**Exercise directions**
Whenever a line in the listing contains "number", copy that line.
* * *
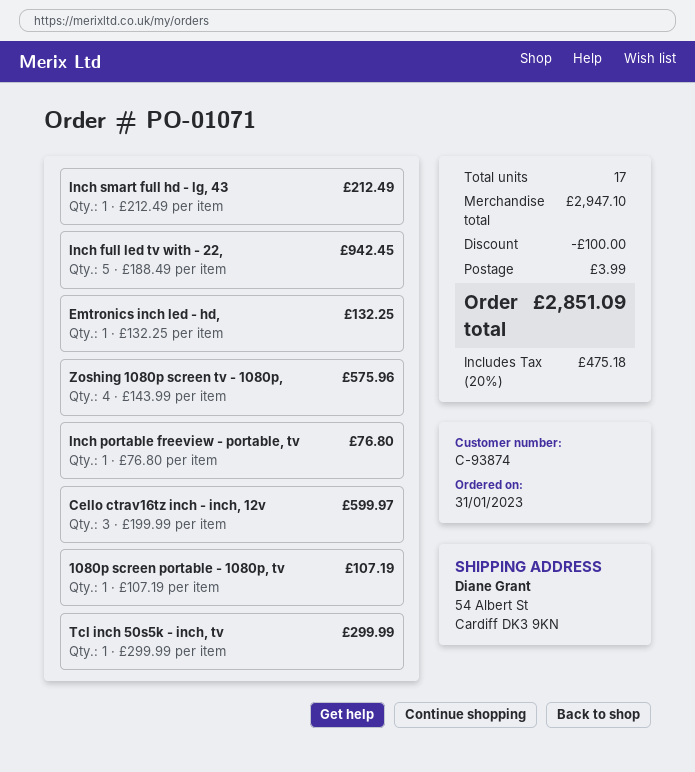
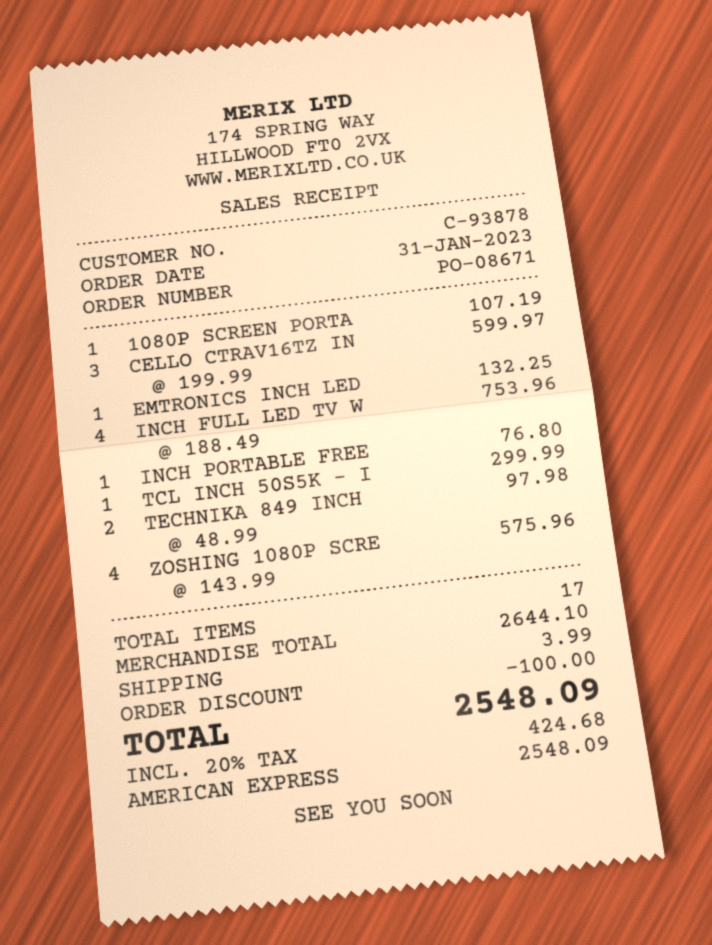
order number: PO-01071 -> PO-08671
customer number: C-93874 -> C-93878
Inch smart full hd - lg, 43: 1 x 212.49 = 212.49 -> none
Inch full led tv with - 22,: 5 x 188.49 = 942.45 -> 4 x 188.49 = 753.96
TECHNIKA 849 INCH: none -> 2 x 48.99 = 97.98
subtotal: 2947.10 -> 2644.10
tax: 20% = 475.18 -> 20% = 424.68
total: 2851.09 -> 2548.09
* * *
**Task output**
order number: PO-01071 -> PO-08671
customer number: C-93874 -> C-93878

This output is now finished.